By contrast, Linux maintains two separate code trees: the stable version and the development version. Stable versions have an even minor version number, such as 2.0, 2.2 or 2.4. Development versions have an odd minor version number, such as 2.1, 2.3 or 2.5. In each case, the number is followed by a further number designating the exact release. In addition, each vendor adds their own userland programs and utilities, so the name of the distribution is also important. Each distribution vendor also assigns version numbers to the distribution, so a complete description might be something like “TurboLinux 6.0 with kernel 2.2.14”
What versions of BSD are available?
In contrast to the numerous Linux distributions, there are only four major open source BSDs. Each BSD project maintains its own source tree and its own kernel. In practice, though, there appear to be fewer divergences between the userland code of the projects than there is in Linux. It is difficult to categorize the goals of each project: the differences are very subjective. Basically,
- FreeBSD aims for high performance and ease of use by end users, and is a favourite of web content providers. It runs on a number of platforms and has significantly more users than the other projects.

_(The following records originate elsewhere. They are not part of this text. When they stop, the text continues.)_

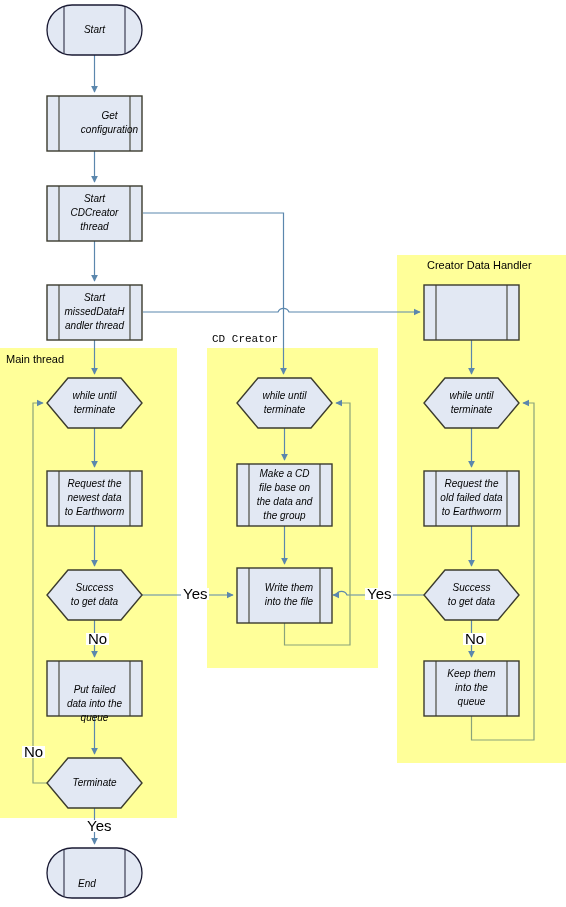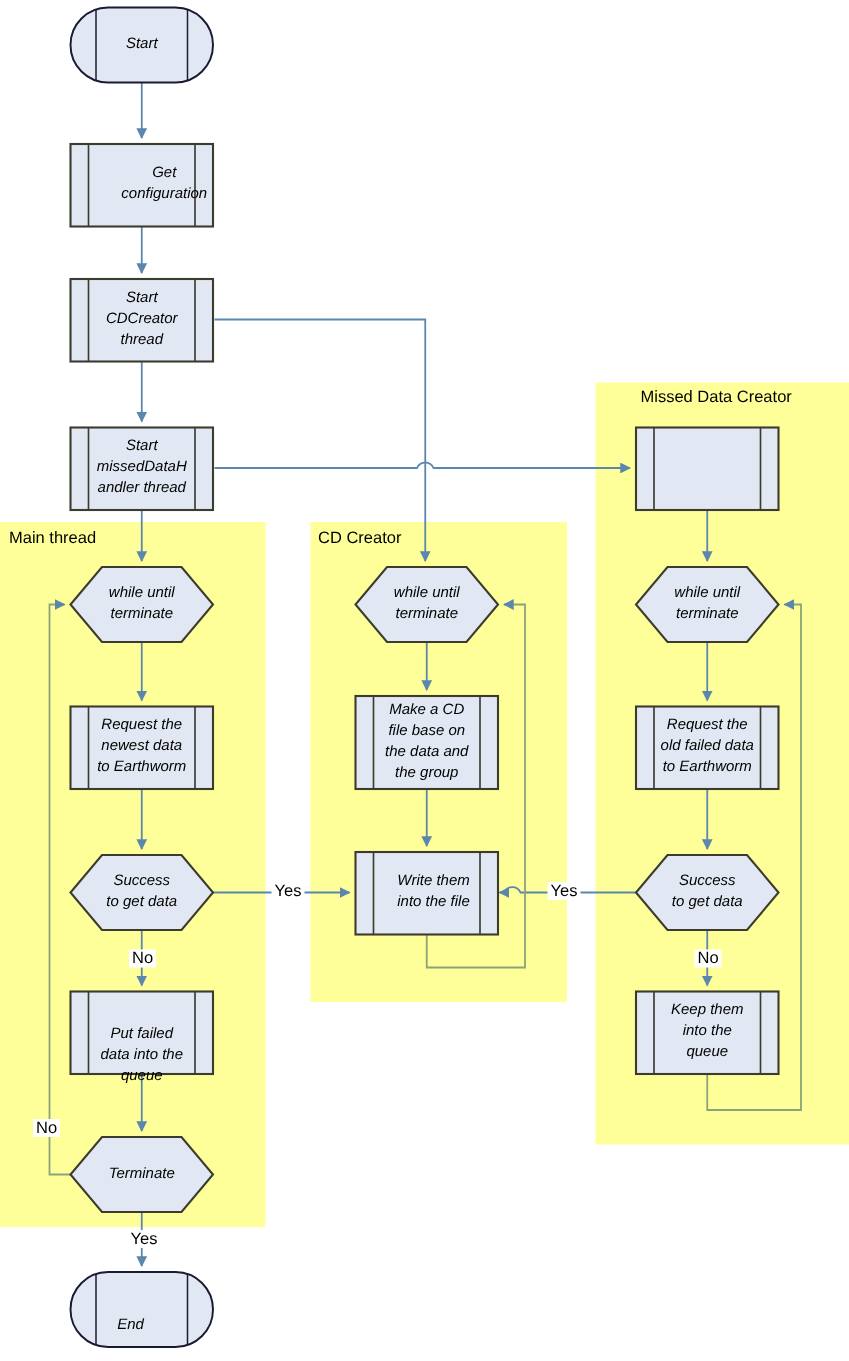--- a/index.html
+++ b/index.html
@@ -35,21 +35,21 @@
     position: absolute;
     font-size: 10px;
     line-height: 14px;
     color: #000000;
     text-align: center;
     pointer-events: none;
     font-style: italic;
   }
   .edge-label {
     position: absolute;
-    font-size: 11px;
+    font-size: 15px;
     line-height: 12px;
     color: #000000;
     background: #ffffff;
     padding: 0 2px;
     white-space: nowrap;
     pointer-events: none;
   }
 </style>
 </head>
 <body>
@@ -204,22 +204,22 @@
 
       <g>
         <rect x="424" y="661" width="95" height="55" fill="#e2e8f3" stroke="#3b3b2e" stroke-width="1.4"></rect>
         <line x1="436" y1="661" x2="436" y2="716" stroke="#3b3b2e" stroke-width="1.1"></line>
         <line x1="507" y1="661" x2="507" y2="716" stroke="#3b3b2e" stroke-width="1.1"></line>
       </g>
     </g>
   </svg>
 
   <div class="lane-label" style="left:6px;  top:353px;text-align:right;">Main thread</div>
-  <div class="lane-label" style="left:212px;top:353px;">CD Creator</div>
-  <div class="lane-label" style="left:427px;top:259px;">Missed Data Creator</div>
+  <div class="lane-label" style="left:212px;top:333px;font-family:Liberation Mono, monospace;">CD Creator</div>
+  <div class="lane-label" style="left:427px;top:259px;">Creator Data Handler</div>
 
   <div class="node-label" style="left:47px;  top:23px;  width:95px;">Start</div>
   <div class="node-label" style="left:47px;  top:109px; width:95px;padding-left:15px;">Get<br>configuration</div>
   <div class="node-label" style="left:47px;  top:192px; width:95px;">Start<br>CDCreator<br>thread</div>
   <div class="node-label" style="left:45px;  top:291px; width:99px;">Start<br>missedDataH<br>andler thread</div>
   <div class="node-label" style="left:47px;  top:389px; width:95px;">while until<br>terminate</div>
   <div class="node-label" style="left:45px;  top:477px; width:99px;">Request the<br>newest data<br>to Earthworm</div>
   <div class="node-label" style="left:47px;  top:581px; width:95px;">Success<br>to get data</div>
   <div class="node-label" style="left:45px;  top:667px; width:99px;margin-top:16px;">Put failed<br>data into the<br>queue</div>
   <div class="node-label" style="left:47px;  top:776px; width:95px;">Terminate</div>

- NetBSD aims for maximum portability: “of course it runs NetBSD”. It runs on machines from palmtops to large servers, and has even been used on NASA space missions. It is a particularly good choice for running on old non-Intel® hardware.
- OpenBSD aims for security and code purity: it uses a combination of the open source concept and rigorous code reviews to create a system which is demonstrably correct, making it the choice of security-conscious organizations such as banks, stock exchanges and US Government departments. Like NetBSD, it runs on a number of platforms.
- DragonFlyBSD aims for high performance and scalability under everything from a single-node UP system to a massively clustered system. DragonFlyBSD has several long-range technical goals, but focus lies on providing a SMP-capable infrastructure that is easy to understand, maintain and develop for.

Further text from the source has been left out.